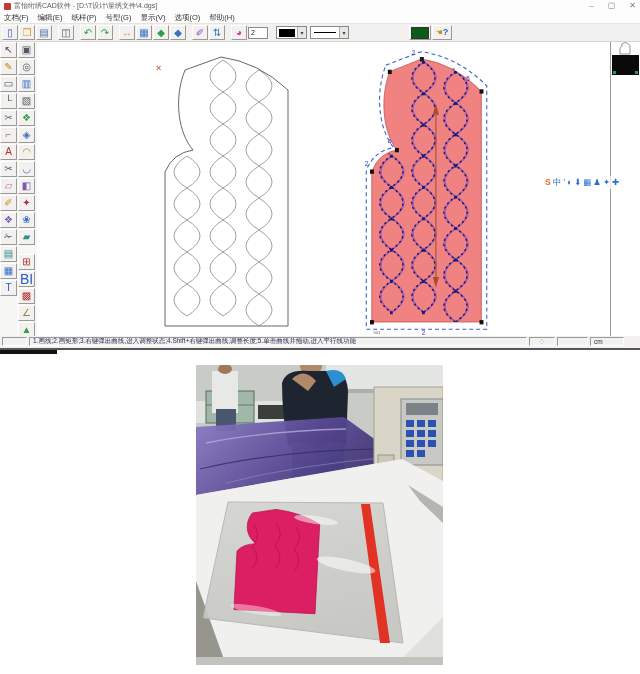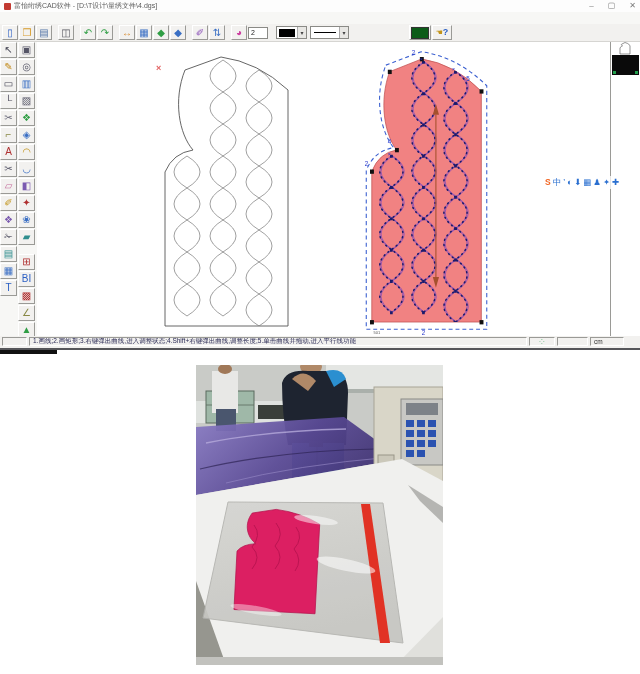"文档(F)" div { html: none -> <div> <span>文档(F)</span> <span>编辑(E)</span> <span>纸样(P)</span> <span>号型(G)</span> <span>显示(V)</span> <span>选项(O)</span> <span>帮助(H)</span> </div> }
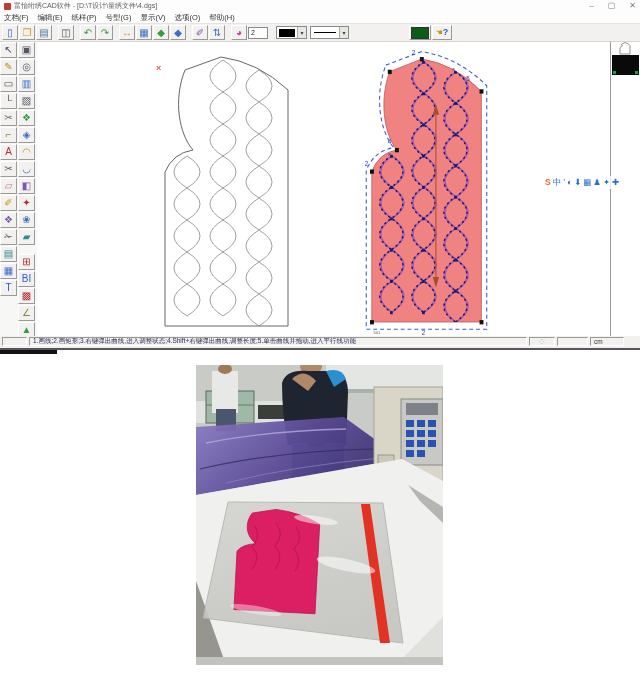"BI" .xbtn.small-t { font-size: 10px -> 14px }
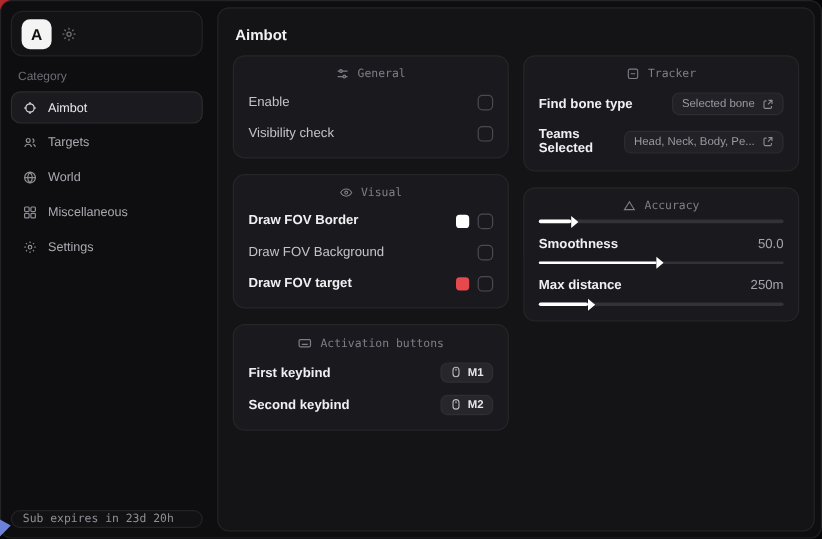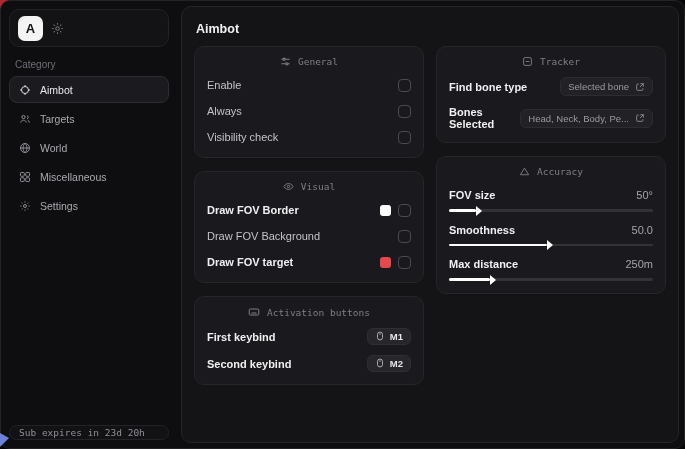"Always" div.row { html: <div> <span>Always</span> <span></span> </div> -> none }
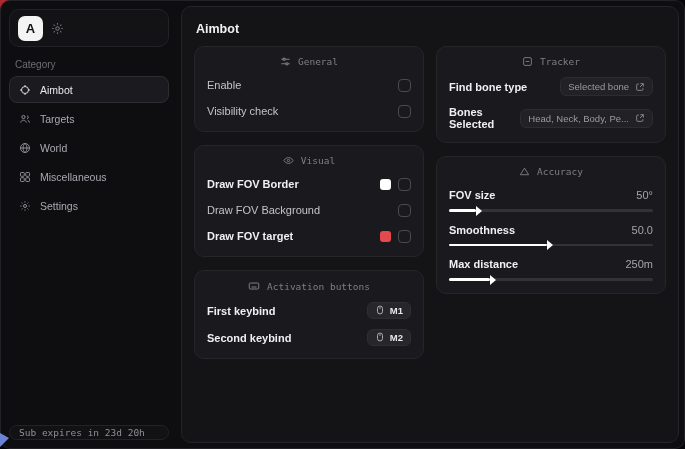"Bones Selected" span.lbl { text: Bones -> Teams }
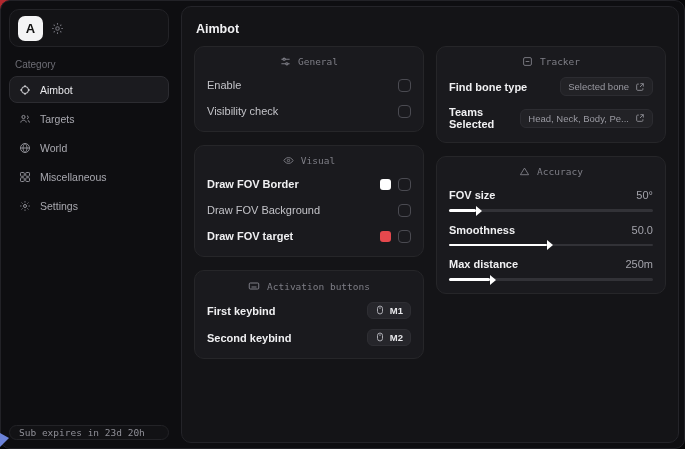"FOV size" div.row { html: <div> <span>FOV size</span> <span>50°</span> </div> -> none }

........

Retype, word for word, the lines from the one with "font-size: 10px ->" through the last line of the entries above, and only those lines. Leave pictures out.

▸ **Answer to the exercise**
"BI" .xbtn.small-t { font-size: 10px -> 14px }
"Always" div.row { html: <div> <span>Always</span> <span></span> </div> -> none }
"Bones Selected" span.lbl { text: Bones -> Teams }
"FOV size" div.row { html: <div> <span>FOV size</span> <span>50°</span> </div> -> none }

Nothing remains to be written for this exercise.